Task input:
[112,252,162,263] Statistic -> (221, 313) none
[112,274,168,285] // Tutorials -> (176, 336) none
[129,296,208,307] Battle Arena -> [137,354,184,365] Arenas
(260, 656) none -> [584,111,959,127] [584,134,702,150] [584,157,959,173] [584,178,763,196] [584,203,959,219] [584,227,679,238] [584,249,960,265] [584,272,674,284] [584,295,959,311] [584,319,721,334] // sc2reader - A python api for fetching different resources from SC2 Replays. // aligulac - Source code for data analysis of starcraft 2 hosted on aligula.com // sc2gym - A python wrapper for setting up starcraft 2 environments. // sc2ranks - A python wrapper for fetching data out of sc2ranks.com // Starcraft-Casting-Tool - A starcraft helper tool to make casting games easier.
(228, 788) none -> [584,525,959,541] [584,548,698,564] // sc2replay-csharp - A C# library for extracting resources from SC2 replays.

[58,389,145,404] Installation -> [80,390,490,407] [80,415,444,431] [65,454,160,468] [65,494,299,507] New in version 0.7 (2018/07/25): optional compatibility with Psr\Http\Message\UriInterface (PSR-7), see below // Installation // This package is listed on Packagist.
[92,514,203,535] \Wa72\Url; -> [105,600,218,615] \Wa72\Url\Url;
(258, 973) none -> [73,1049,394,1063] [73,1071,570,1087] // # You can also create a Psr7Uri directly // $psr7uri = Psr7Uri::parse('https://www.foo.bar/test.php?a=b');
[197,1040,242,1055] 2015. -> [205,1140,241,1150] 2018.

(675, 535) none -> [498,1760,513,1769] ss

Exercise goal:
Exactly as shown above, return every record.

Answer for the task:
[112,252,162,263] Statistic -> (221, 313) none
[112,274,168,285] // Tutorials -> (176, 336) none
[129,296,208,307] Battle Arena -> [137,354,184,365] Arenas
(260, 656) none -> [584,111,959,127] [584,134,702,150] [584,157,959,173] [584,178,763,196] [584,203,959,219] [584,227,679,238] [584,249,960,265] [584,272,674,284] [584,295,959,311] [584,319,721,334] // sc2reader - A python api for fetching different resources from SC2 Replays. // aligulac - Source code for data analysis of starcraft 2 hosted on aligula.com // sc2gym - A python wrapper for setting up starcraft 2 environments. // sc2ranks - A python wrapper for fetching data out of sc2ranks.com // Starcraft-Casting-Tool - A starcraft helper tool to make casting games easier.
(228, 788) none -> [584,525,959,541] [584,548,698,564] // sc2replay-csharp - A C# library for extracting resources from SC2 replays.

[58,389,145,404] Installation -> [80,390,490,407] [80,415,444,431] [65,454,160,468] [65,494,299,507] New in version 0.7 (2018/07/25): optional compatibility with Psr\Http\Message\UriInterface (PSR-7), see below // Installation // This package is listed on Packagist.
[92,514,203,535] \Wa72\Url; -> [105,600,218,615] \Wa72\Url\Url;
(258, 973) none -> [73,1049,394,1063] [73,1071,570,1087] // # You can also create a Psr7Uri directly // $psr7uri = Psr7Uri::parse('https://www.foo.bar/test.php?a=b');
[197,1040,242,1055] 2015. -> [205,1140,241,1150] 2018.

(675, 535) none -> [498,1760,513,1769] ss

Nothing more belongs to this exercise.